BEGIN

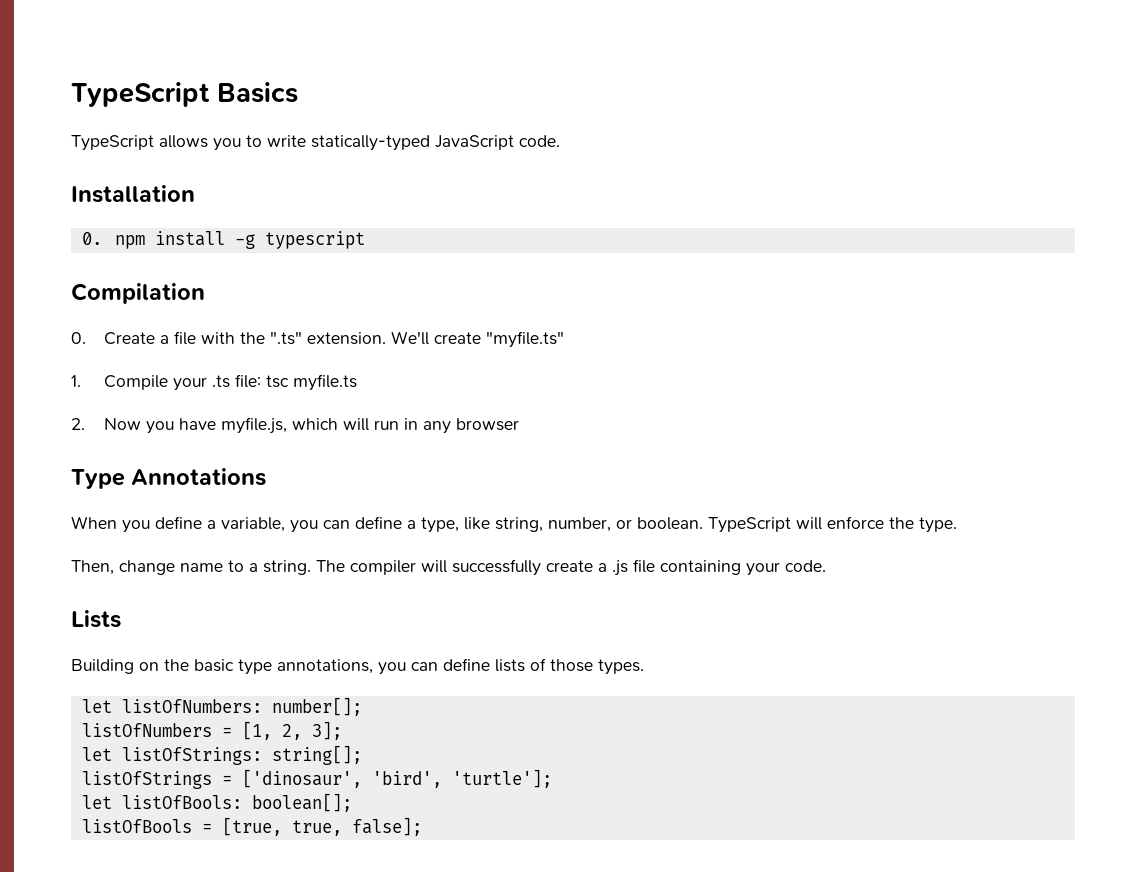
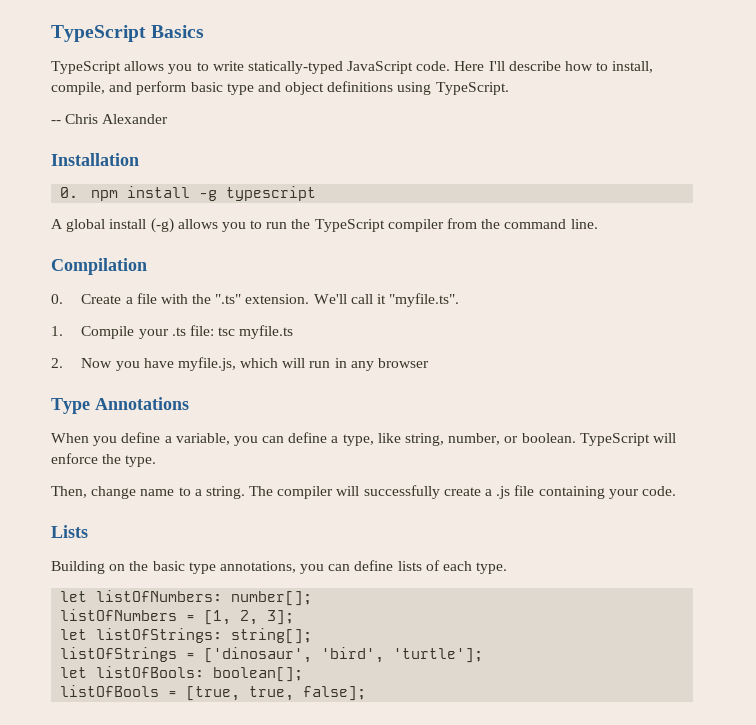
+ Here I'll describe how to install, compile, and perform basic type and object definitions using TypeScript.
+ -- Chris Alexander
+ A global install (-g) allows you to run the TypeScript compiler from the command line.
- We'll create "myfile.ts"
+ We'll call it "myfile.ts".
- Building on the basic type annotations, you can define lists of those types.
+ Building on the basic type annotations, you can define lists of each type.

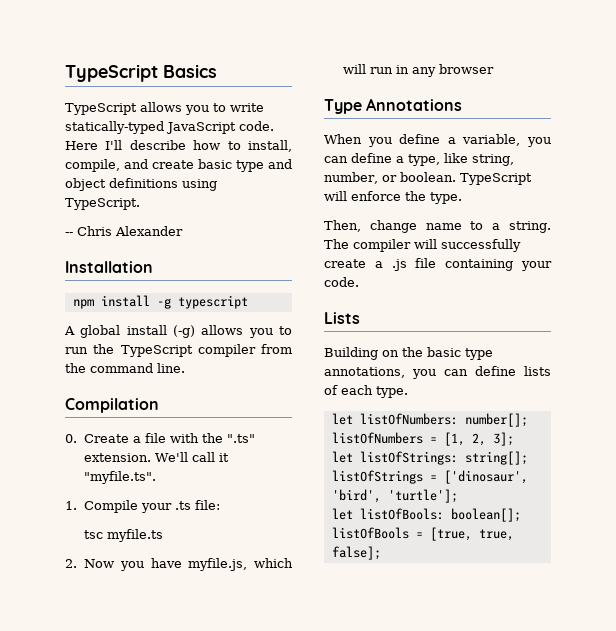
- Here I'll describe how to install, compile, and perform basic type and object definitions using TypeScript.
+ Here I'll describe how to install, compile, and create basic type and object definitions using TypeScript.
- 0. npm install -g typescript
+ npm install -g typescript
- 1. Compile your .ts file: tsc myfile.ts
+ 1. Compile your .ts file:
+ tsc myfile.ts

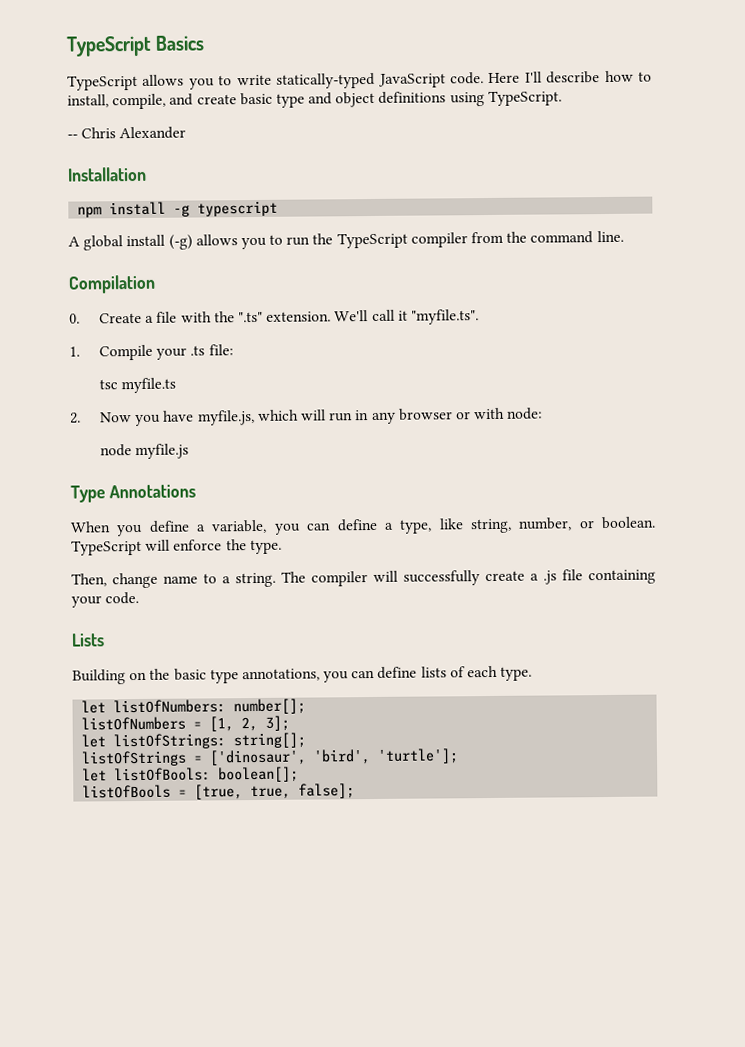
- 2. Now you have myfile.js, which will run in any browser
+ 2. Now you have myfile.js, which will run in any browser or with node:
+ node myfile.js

END

None of the pictures belong in the copy; repeat all other material exactly.

+ Here I'll describe how to install, compile, and perform basic type and object definitions using TypeScript.
+ -- Chris Alexander
+ A global install (-g) allows you to run the TypeScript compiler from the command line.
- We'll create "myfile.ts"
+ We'll call it "myfile.ts".
- Building on the basic type annotations, you can define lists of those types.
+ Building on the basic type annotations, you can define lists of each type.

- Here I'll describe how to install, compile, and perform basic type and object definitions using TypeScript.
+ Here I'll describe how to install, compile, and create basic type and object definitions using TypeScript.
- 0. npm install -g typescript
+ npm install -g typescript
- 1. Compile your .ts file: tsc myfile.ts
+ 1. Compile your .ts file:
+ tsc myfile.ts

- 2. Now you have myfile.js, which will run in any browser
+ 2. Now you have myfile.js, which will run in any browser or with node:
+ node myfile.js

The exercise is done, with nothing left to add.